Meh­di n’est pas découragé, mais il réalise qu’il doit faire ses preuves. Il con­sulte ses jeunes anciens, étrangers comme lui, qui se sont avant lui sor­tis de cette galère. Finale­ment, il s’accroche.

A pos­te­ri­ori, Meh­di garde de l’X le sen­ti­ment flat­teur qu’elle l’a mis en con­fi­ance. « C’est à l’X que j’ai appris que tout est pos­si­ble, qu’on peut, en en sor­tant, aller sans peur vers n’importe quel chal­lenge. » Mais le diplôme le place devant un autre mur : l’entrée dans la vie active.

Sa nation­al­ité, dans un Occi­dent qui se méfie de l’Iran, ne fut pas l’obstacle prin­ci­pal. Certes, les employeurs des secteurs de la défense et de l’énergie étaient un peu méfi­ants. Mais la crise qui affec­tait les grands groupes français pesa d’un poids plus lourd encore : on lui a même dit qu’il était trop gradé pour les postes proposés…

Finale­ment, sans espoir, il tente sa chance et entre dans le con­seil, chez Bear­ing­Point. Un an plus tard, après avoir fait le tour de la ques­tion, il en rejoint l’équipe Stratégie et Trans­for­ma­tion et s’y s’épanouit.

A 30 ans, Meh­di a décidé de choisir son futur.
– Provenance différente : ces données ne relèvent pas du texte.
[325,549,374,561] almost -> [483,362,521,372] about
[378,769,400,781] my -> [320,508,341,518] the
A l’heure où son pays natal revient dans la com­mu­nauté des nations et s’apprête à libér­er tout son poten­tiel, dans un Moyen-Ori­ent en mou­ve­ment, il est ten­té de jeter des ponts entre ces deux univers qu’il con­naît bien.
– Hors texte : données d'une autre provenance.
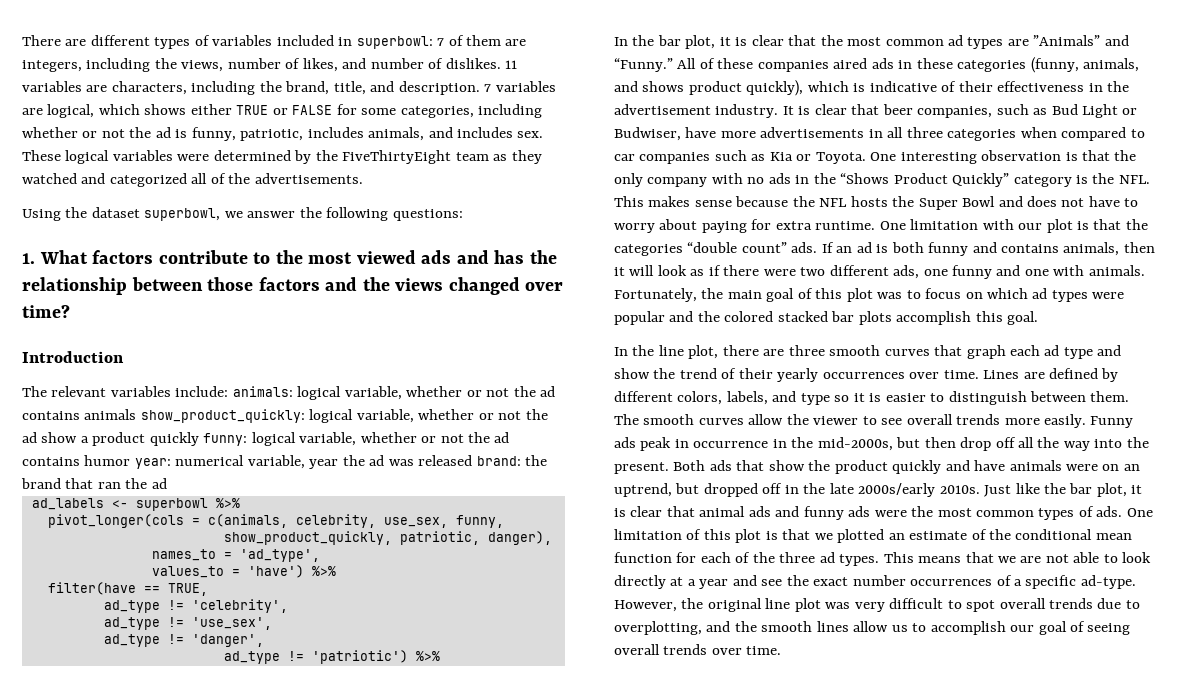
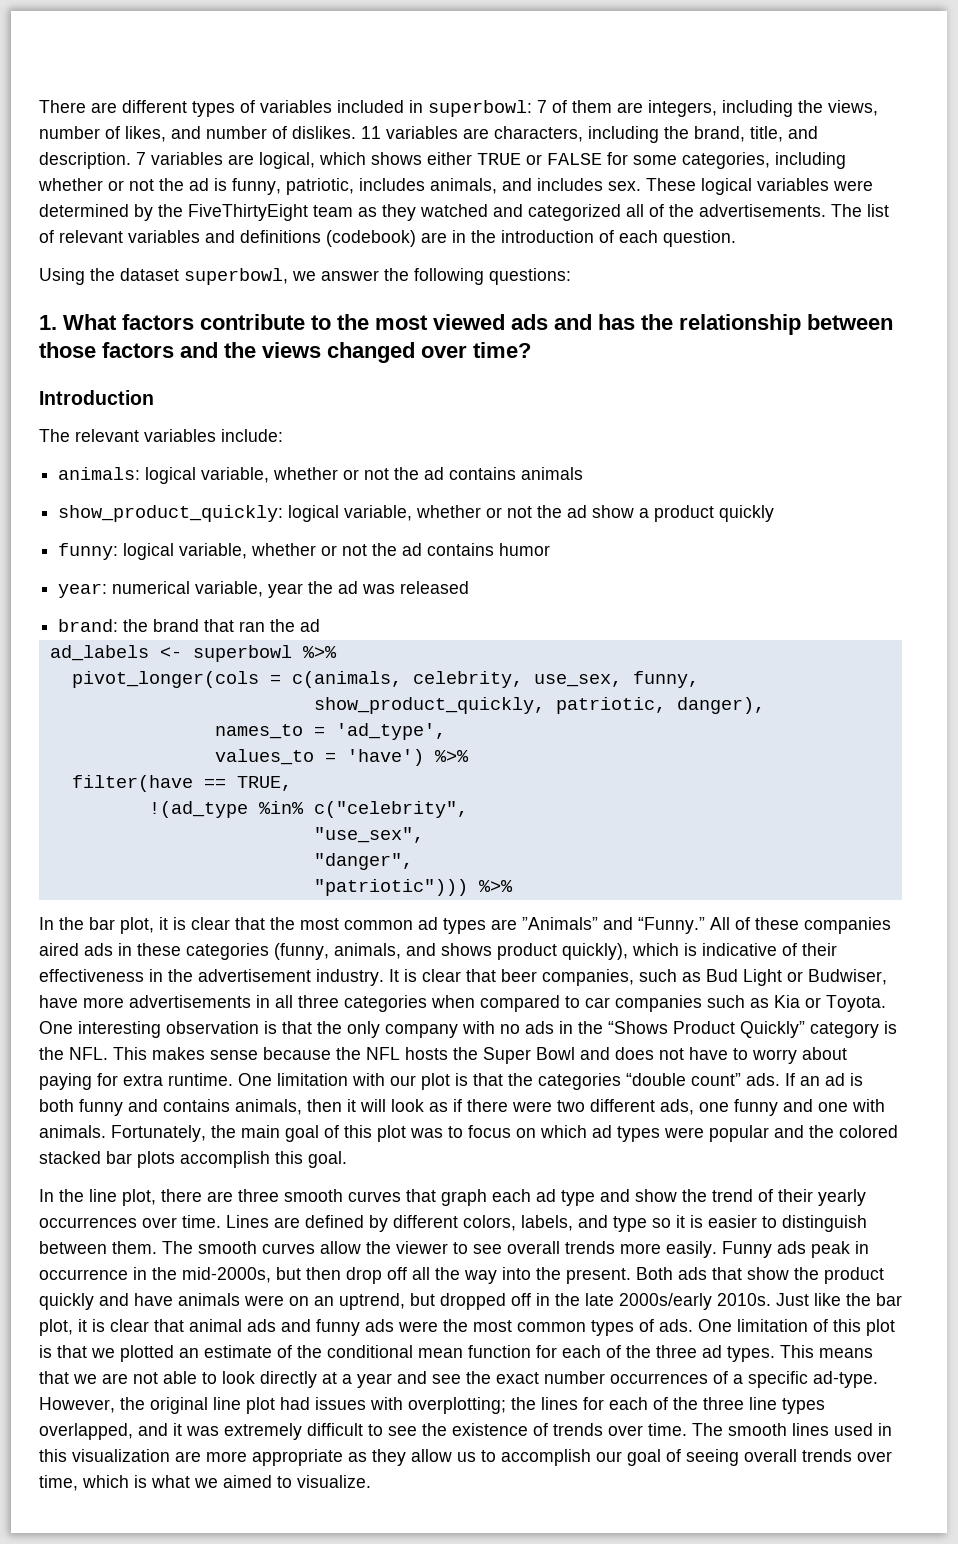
(363, 178) none -> [831,204,889,217] [39,230,736,247] The list of relevant variables and definitions (codebook) are in the introduction of each question.
(229, 391) none -> (283, 435) //
(137, 414) none -> (584, 473) //
(199, 439) none -> (775, 513) //
(131, 460) none -> (551, 549) //
(473, 460) none -> (470, 587) //
[103,599,288,613] [103,617,272,630] [103,634,264,647] [223,650,408,664] ad_type != 'celebrity', // ad_type != 'use_sex', // ad_type != 'danger', // ad_type != 'patriotic') -> [148,801,468,818] [313,827,424,843] [313,853,413,870] [313,879,468,896] !(ad_type %in% c("celebrity", // "use_sex", // "danger", // "patriotic")))
[825,598,1140,612] [614,621,849,635] was very difficult to spot overall trends due to overplotting, and the smooth lines -> [280,1397,825,1414] [39,1423,892,1440] [39,1449,406,1466] had issues with overplotting; the lines for each of the three line types overlapped, and it was extremely difficult to see the existence of trends over time. The smooth lines used in this visualization are more appropriate as they
[746,646,782,655] time. -> [39,1475,371,1491] time, which is what we aimed to visualize.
Avec deux amis dont un cama­rade de pro­mo­tion, il a décidé de se lancer dans le busi­ness devel­op­ment entre l’Occident et le Moyen-Ori­ent. « Les oppor­tu­nités sont là, et elles sont énormes, mais nos entre­pris­es passent à côté car elles n’arrivent pas à installer une véri­ta­ble com­mu­ni­ca­tion et man­quent de com­préhen­sion des spé­ci­ficités locales. »
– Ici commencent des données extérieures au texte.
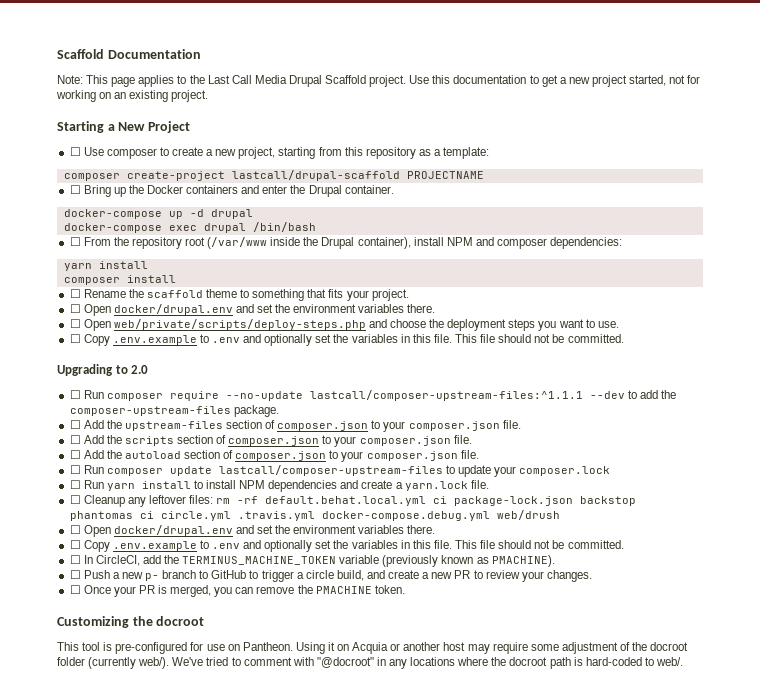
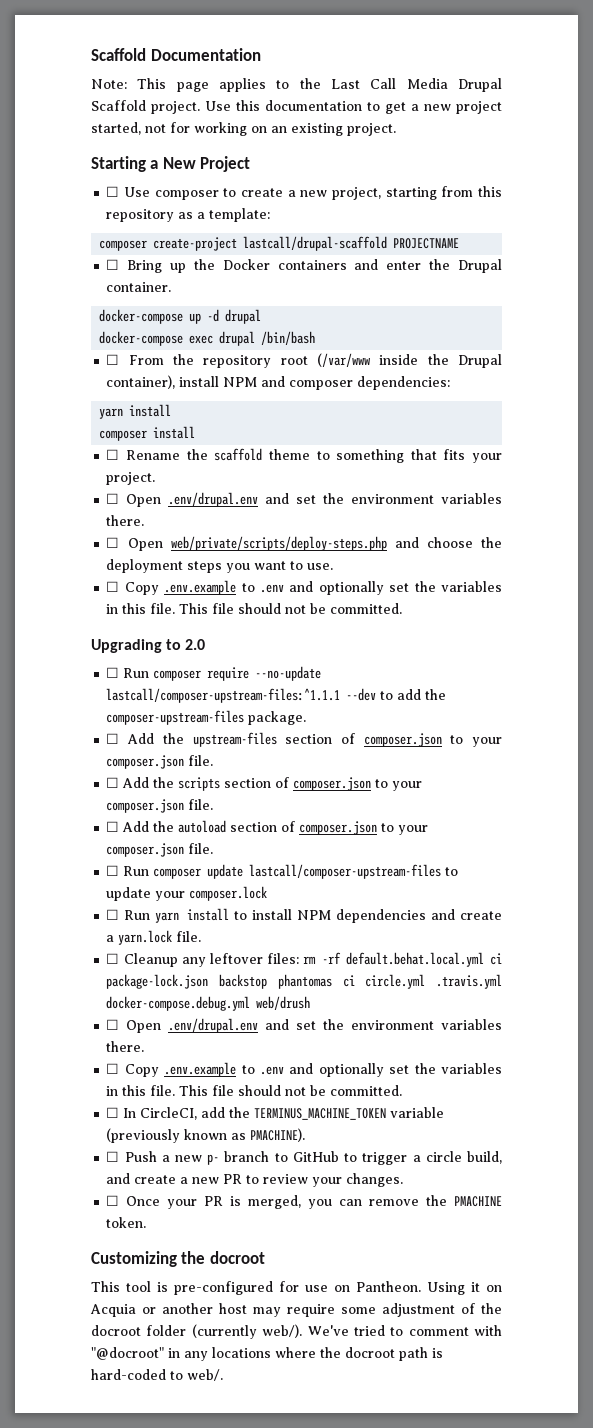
[113,304,233,315] docker/drupal.env -> [168,492,259,507] .env/drupal.env
[113,525,233,536] docker/drupal.env -> [168,1018,259,1033] .env/drupal.env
Il voit les Français comme d’excellents ingénieurs mais de mau­vais com­merçants. Il déplore le tra­vers bien français qui con­siste à trop peser le pour et le con­tre avant de s’engager, qui fait que la France est sur­classée au Moyen-Ori­ent par l’Allemagne, le Roy­aume-Uni et même l’Italie.

Il invite la France à s’appuyer sur les élites locales, bien éduquées. Pour s’adonner à fond à sa nou­velle entre­prise, Meh­di a quit­té son employeur à la fin 2014. Il a suivi son amie polon­aise au soleil de la Riv­iera où, grâce à Skype et à Face­Time, il échafaude avec ses deux copains les plans de sa nou­velle activité.

Mais comme l’élue de son cœur, il reste pro­fondé­ment attaché à la France qui l’a accueil­li il y a 10 ans.

Nul doute que le « guide » qui l’inspire depuis sa nais­sance saura l’aider à faire prospér­er son pro­jet, au car­refour de deux civil­i­sa­tions qui ont tout pour réus­sir ensemble.